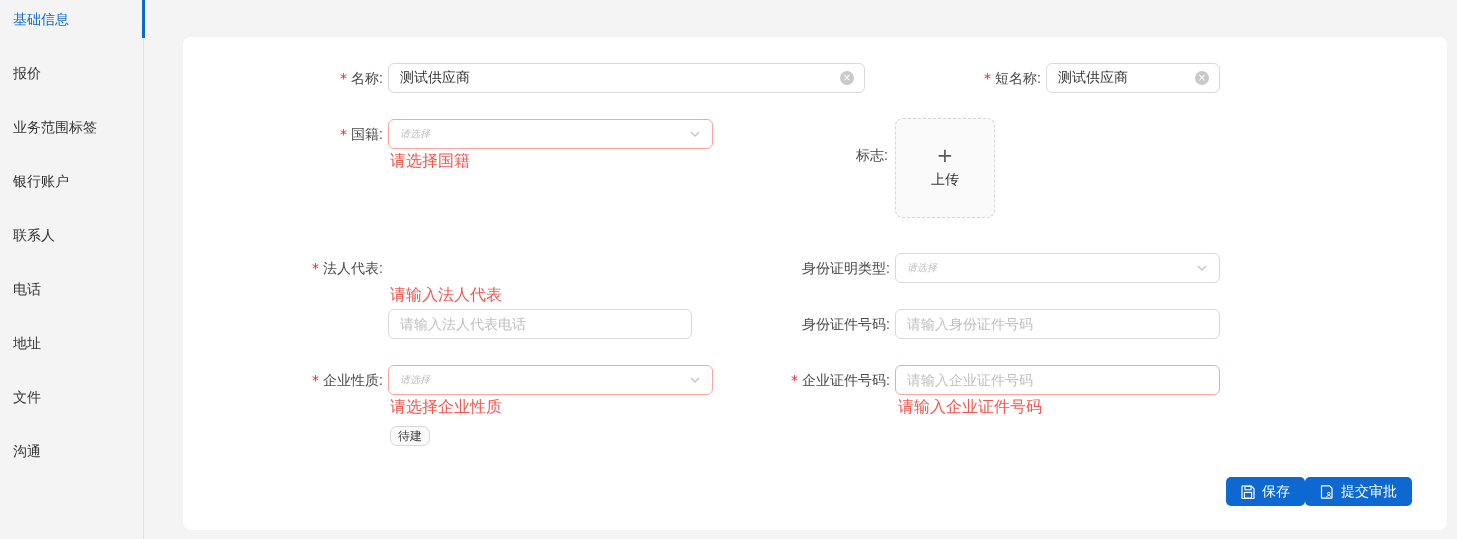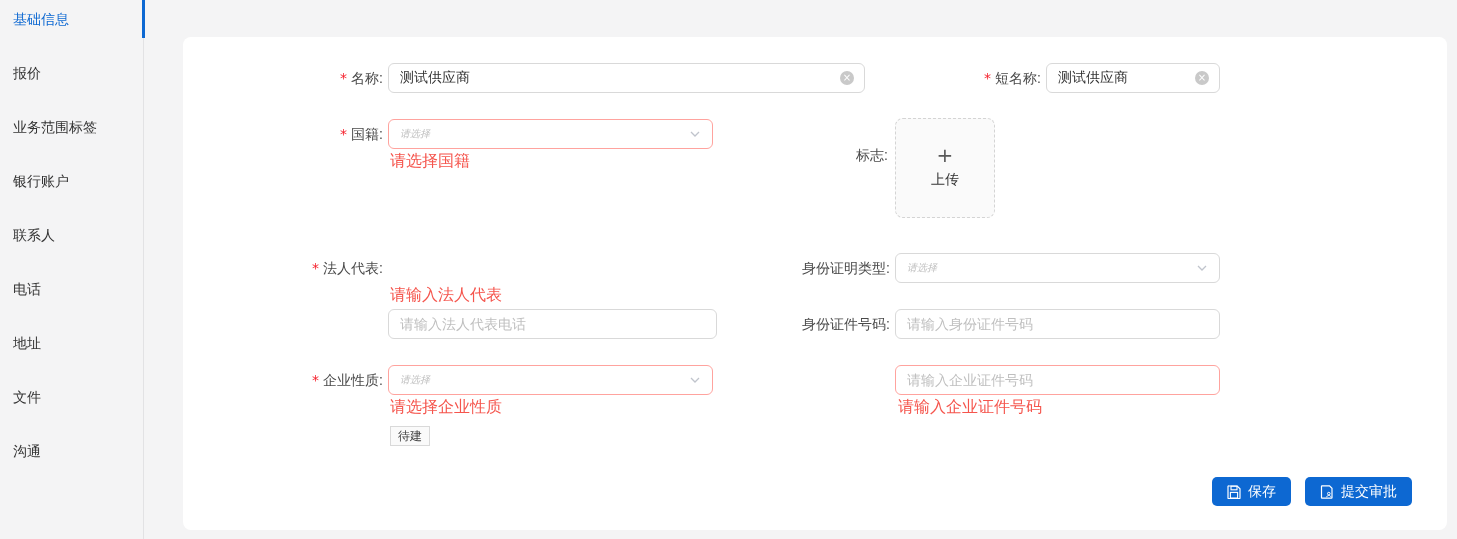"请输入法人代表电话" div.ctrl { width: 329px -> 304px }
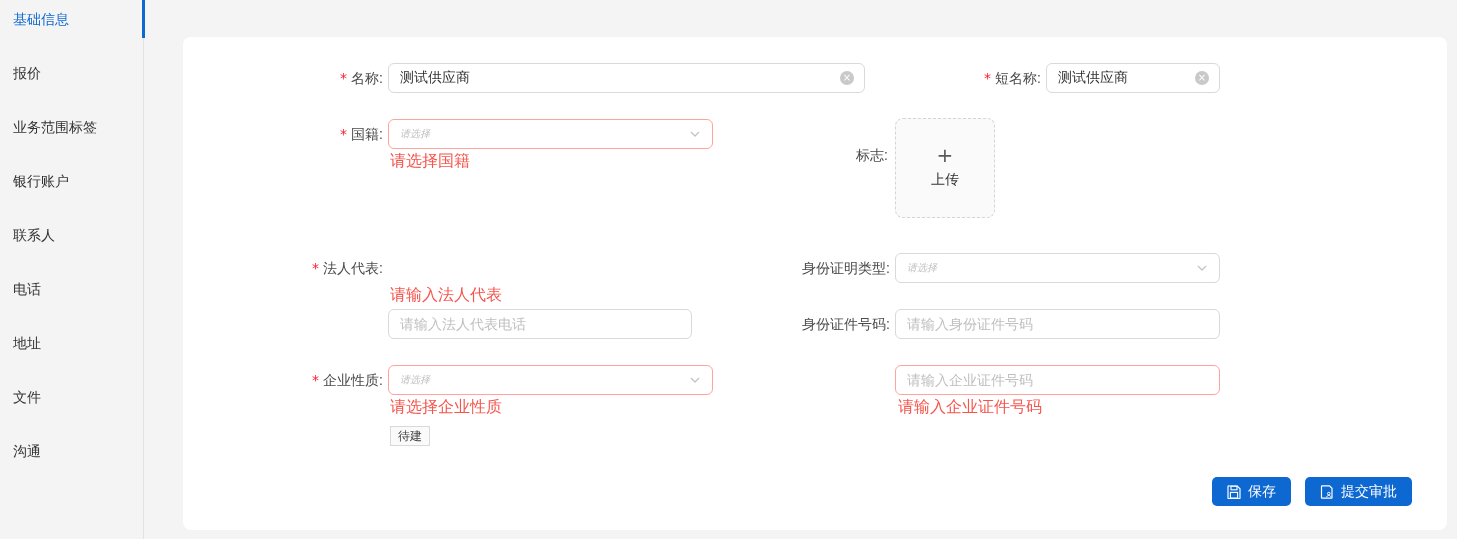"* 企业证件号码:" div.flabel { html: none -> <div><span>*</span><span>企业证件号码:</span></div> }
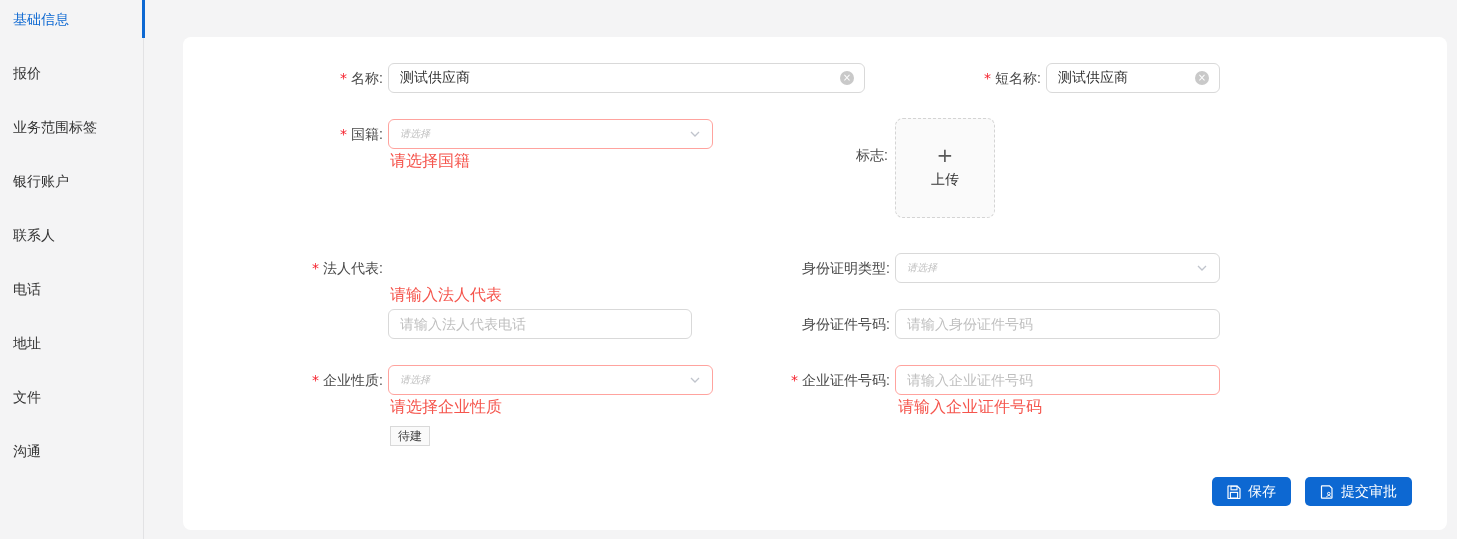"待建" .status-tag { border-radius: 0 -> 7px }
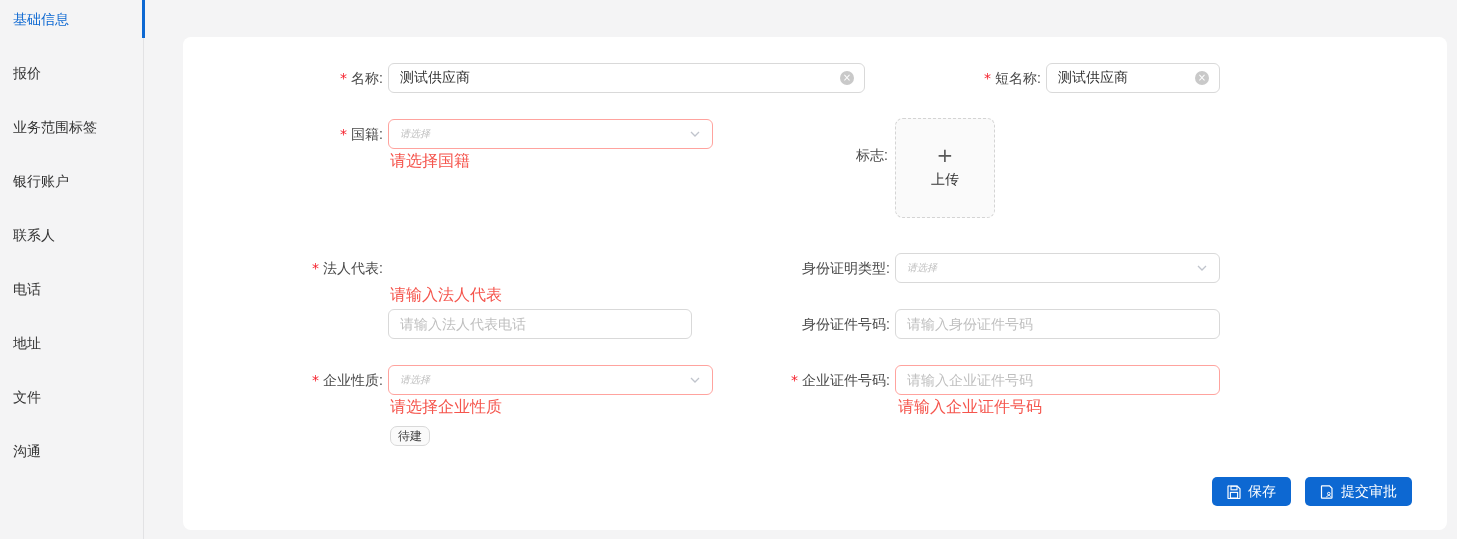"保存" .btn-row { gap: 14px -> none }
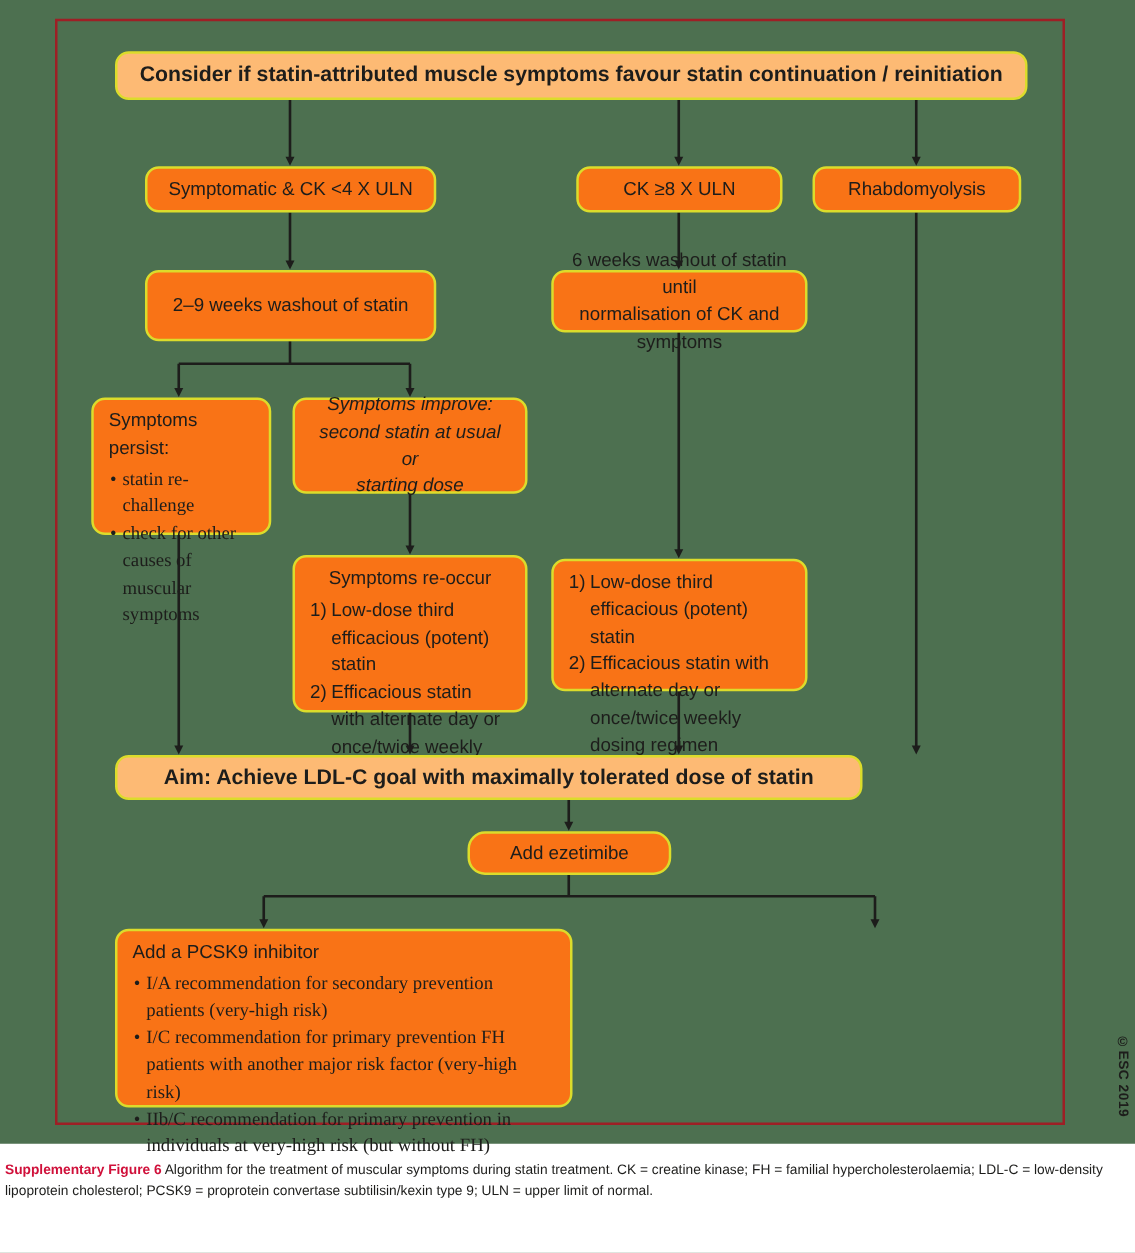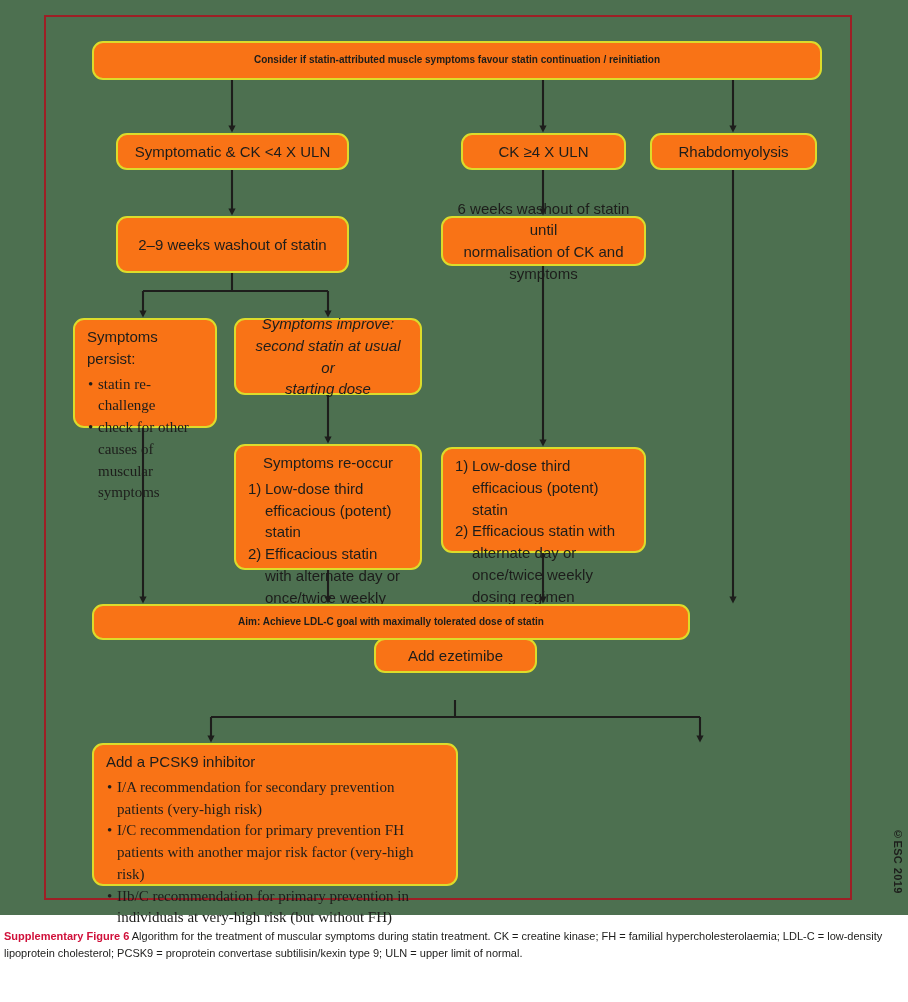"Consider if statin-attributed muscle" .node.yellow { background: #f97316 -> #fdba74; font-size: 10px -> 17px }
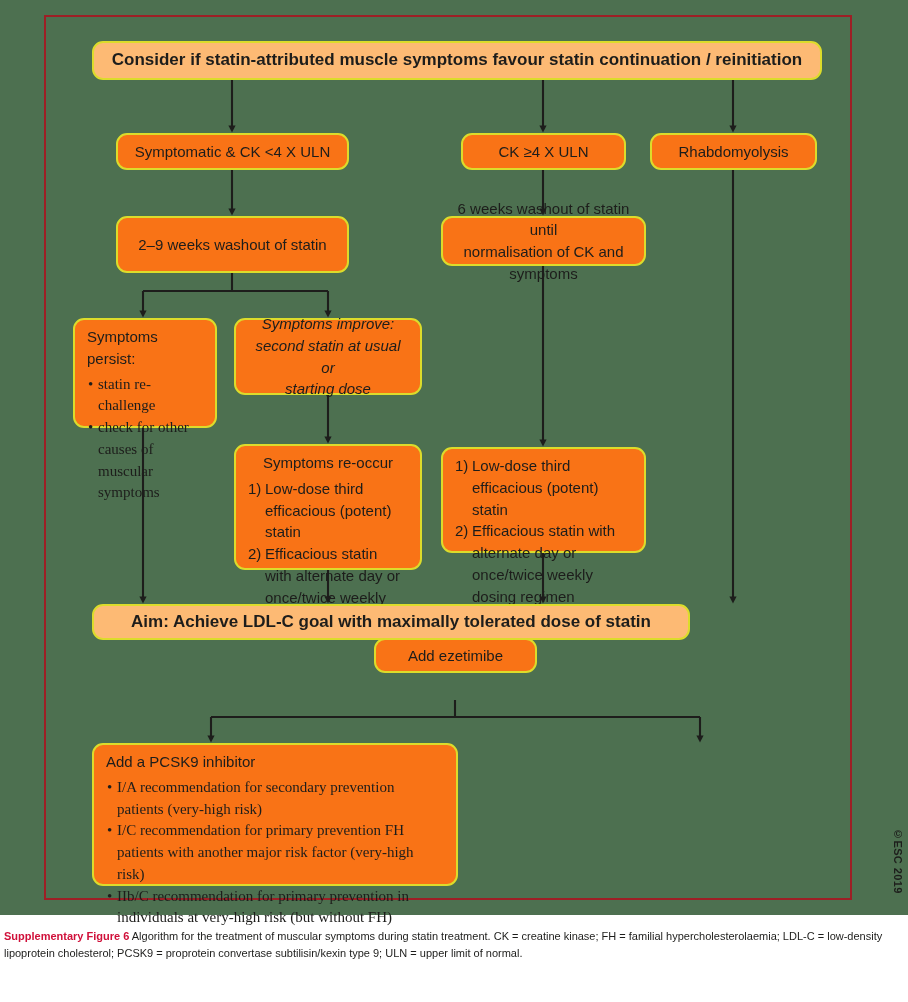"CK ≥4 X ULN" div.title { text: 4 -> 8 }
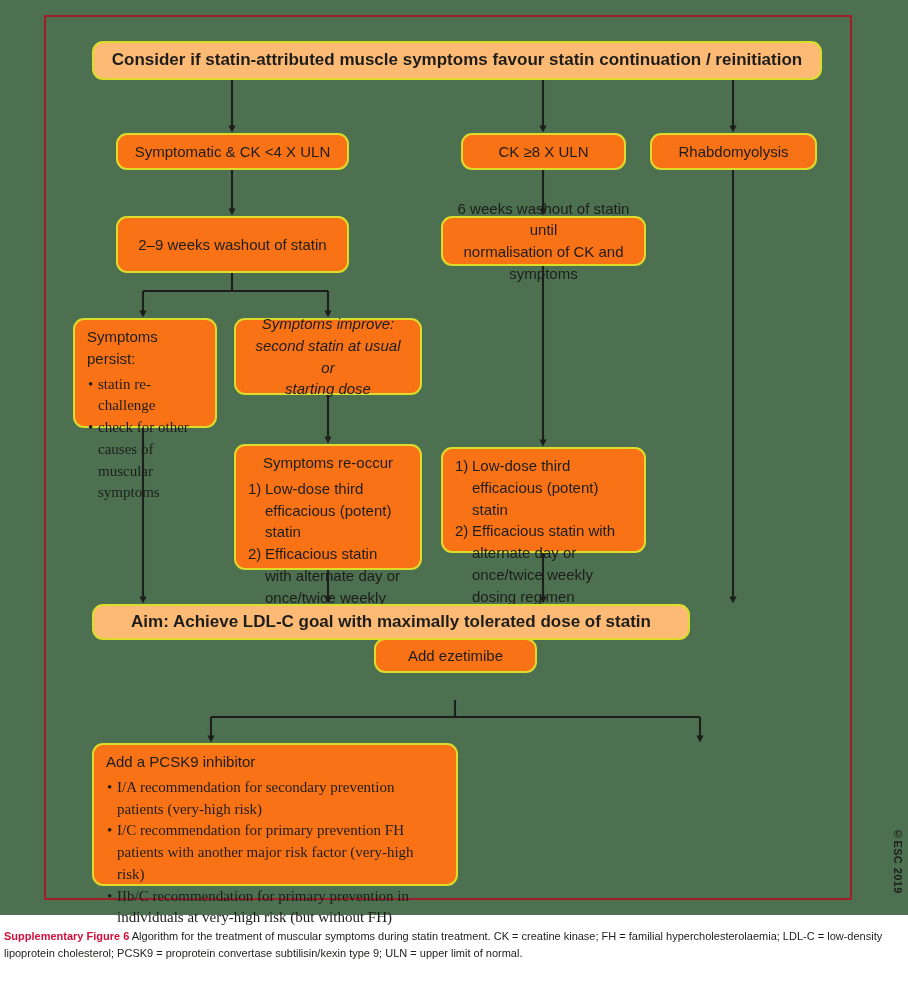"Add ezetimibe" div.node { border-radius: none -> 14px; top: 638px -> 665px }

- Task details -
No pictures should appear in the copy. Reproduce exactly the lines from the line containing "gap: 14px ->" through the last line of the data, inclusive.

- Your response -
"保存" .btn-row { gap: 14px -> none }
"Consider if statin-attributed muscle" .node.yellow { background: #f97316 -> #fdba74; font-size: 10px -> 17px }
"CK ≥4 X ULN" div.title { text: 4 -> 8 }
"Add ezetimibe" div.node { border-radius: none -> 14px; top: 638px -> 665px }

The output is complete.